Renault TG Nervastella “Surrealist car inspired by Salvador Dalí”. Made in France (export to USA) in 1930, V8, 100 hp, 4200 cc.

This model was ordered as a hunting car by Mr. Astor, owner of the Hotel Waldorf Astoria in New York. Its surrealist colours are inspired by the Spanish artist Salvador Dalí.

The Nervastella is a large automobile constructed by Renault between 1930 and 1937. It was used as a state car and pictures of the President of the French Republic sitting in a Nervastella can therefore be seen in newsreels from the mid-1930s.

The car was a smaller brother to the Renault Reinastella which had been launched a year earlier, but the Nervastella was technically more advanced, and with a 3,350 mm (131.9 in) wheelbase it was still, by the standards of the time and place, large.

In the early 1930s Renault introduced a number of models with names that ended in “-stella”, which was a conscious reference to the Latin word for a “star”. “Nerva” is a reference to a Roman emperor, and Nerva, Spain.

The car was powered by a 8-cylinder in-line engine, but the size of the power unit changed through the car’s production run.
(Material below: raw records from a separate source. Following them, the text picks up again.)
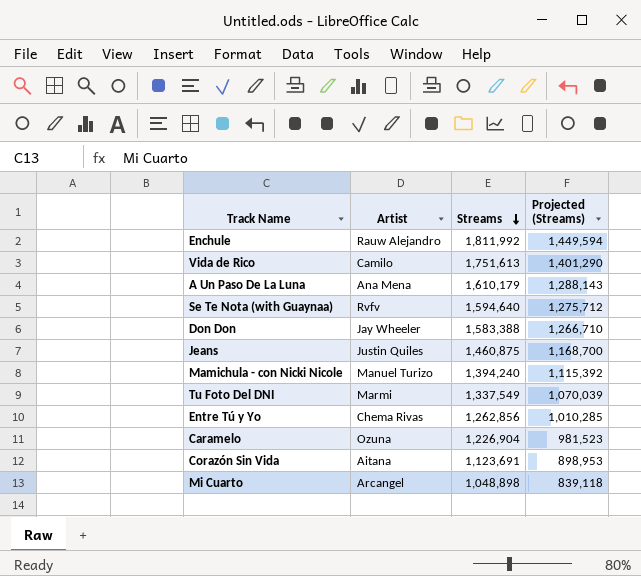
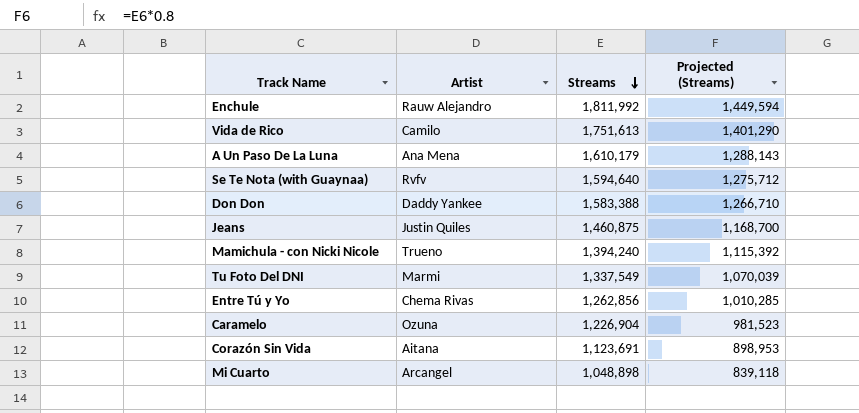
Don Don | Artist: Jay Wheeler -> Daddy Yankee
Mamichula - con Nicki Nicole | Artist: Manuel Turizo -> Trueno

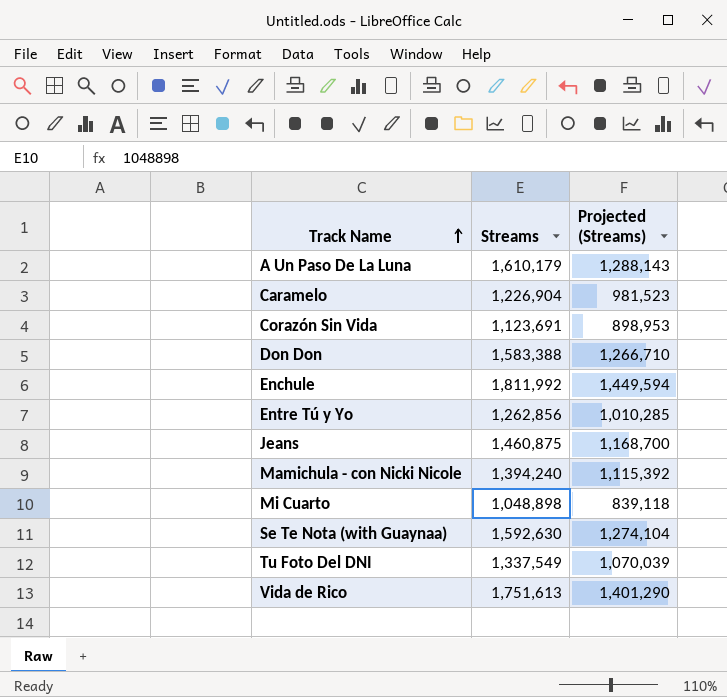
row order: Streams descending -> Track Name ascending
column Artist | position: 2 -> none
Se Te Nota (with Guaynaa) | Streams: 1,594,640 -> 1,592,630
Se Te Nota (with Guaynaa) | Projected (Streams): 1,275,712 -> 1,274,104

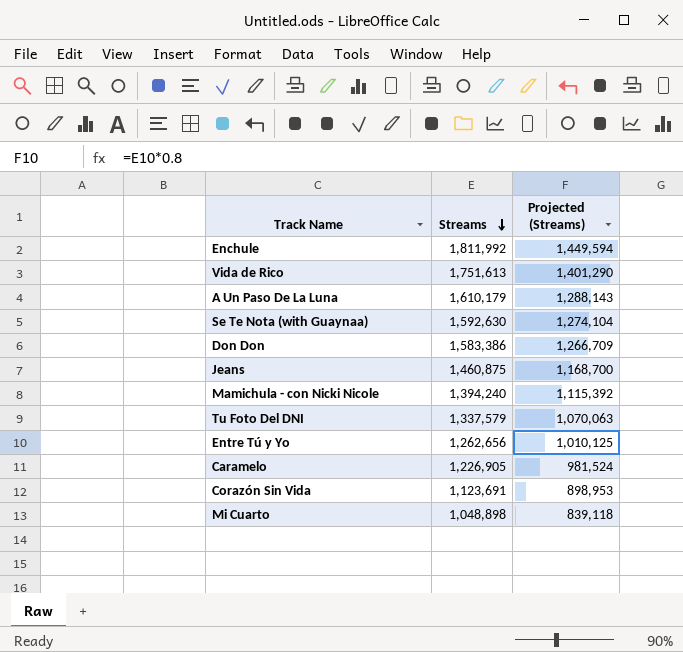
row order: Track Name ascending -> Streams descending
Don Don | Streams: 1,583,388 -> 1,583,386
Don Don | Projected (Streams): 1,266,710 -> 1,266,709
Tu Foto Del DNI | Streams: 1,337,549 -> 1,337,579
Tu Foto Del DNI | Projected (Streams): 1,070,039 -> 1,070,063
Entre Tú y Yo | Streams: 1,262,856 -> 1,262,656
Entre Tú y Yo | Projected (Streams): 1,010,285 -> 1,010,125
Caramelo | Streams: 1,226,904 -> 1,226,905
Caramelo | Projected (Streams): 981,523 -> 981,524

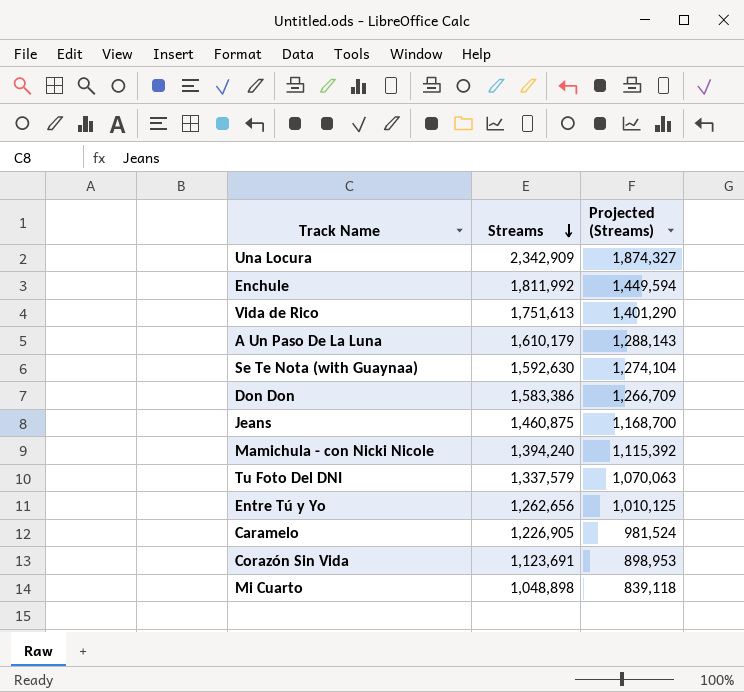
row Una Locura: none -> 2,342,909 | 1,874,327

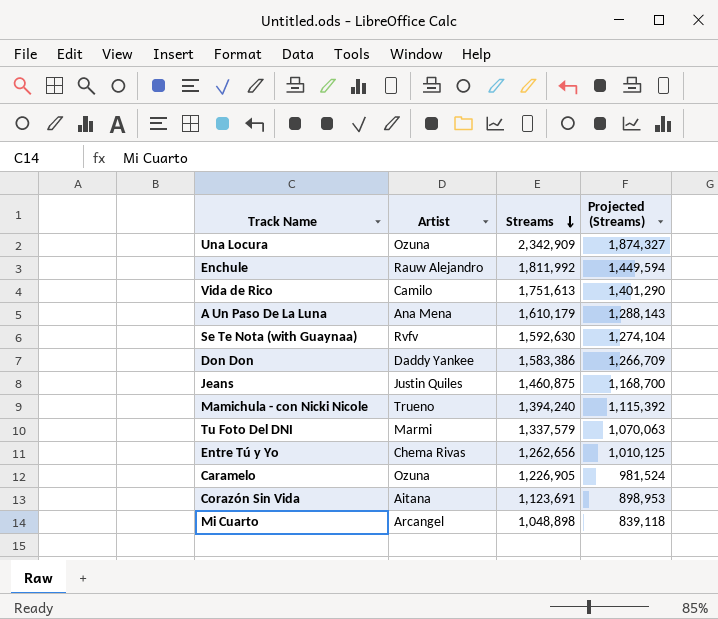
column Artist | position: none -> 2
The Nervastella was launched with a 4241 cc engine for which 100 PS (74 kW) of power was listed, achieved at a then impressively quick 3300 rpm.

The engine size grew to 4825 cc in 1933 and increased again, for 1935, to 5448 cc. The 1933 increase was not accompanied by any increase in claimed maximum power for the standard Nervastella, and even the 1935 engine capacity increase only raised the listed output to 110 PS (81 kW).